In 2022, he received a fellowship at the Center for Urban History with the support of the Kerber Foundation and the Center for Contemporary History in Hamburg. Currently, he is working on church relations on the borderlands, the history of salt, and his main area of interest is the pre-industrial city in the Ukrainian territories of the Russian Empire in the late eighteenth and nineteenth centuries.

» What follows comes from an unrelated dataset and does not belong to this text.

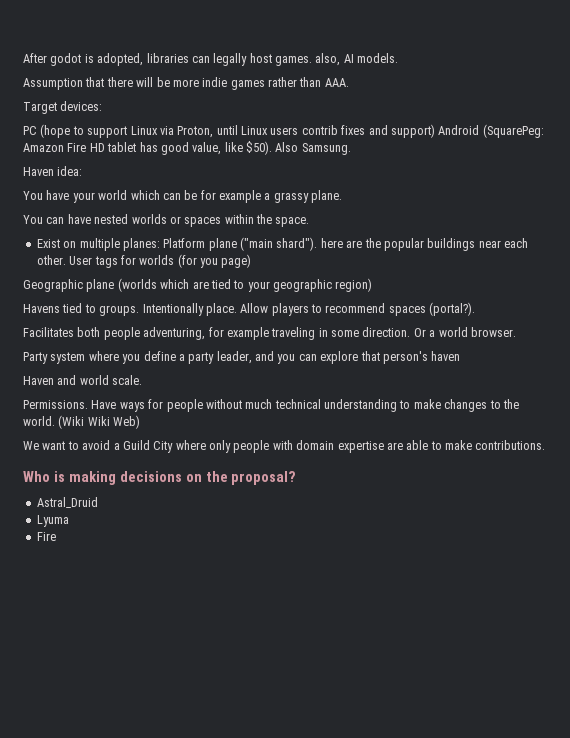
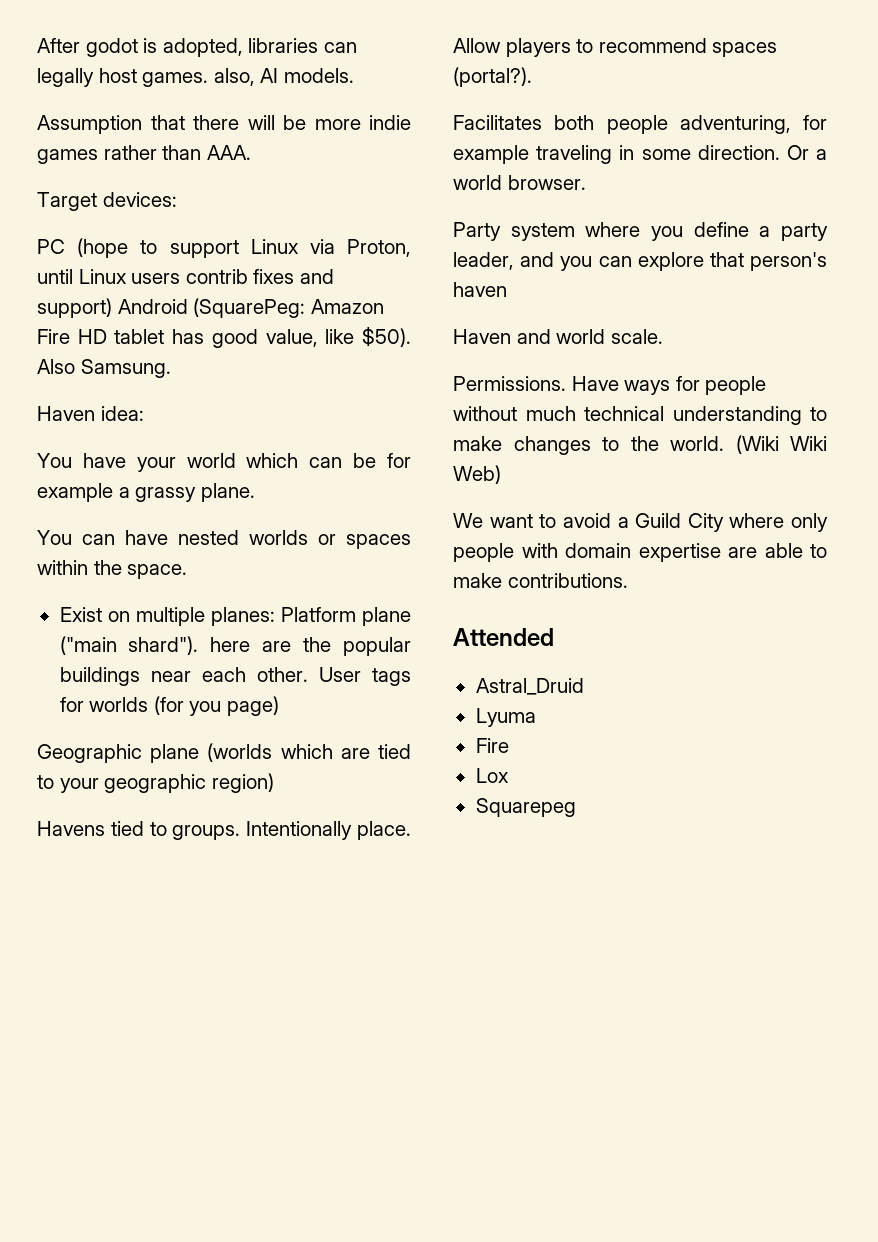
- Who is making decisions on the proposal?
+ Attended
+ Lox
+ Squarepeg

His research focuses on a city that is not a village but retains a rural, peasant character. Such a city was dominant in Eastern Europe until the mid-nineteenth century. In part, this research is a continuation of the study of the quality of life, which the researcher has been doing in recent years. A great challenge emerges in the early nineteenth century: on the one hand, it is more open communication within empires along with imperial interference in city governance and urban formation, and on the other hand, it is the aforementioned influence of the village, previous settlement practices, and urban self-government.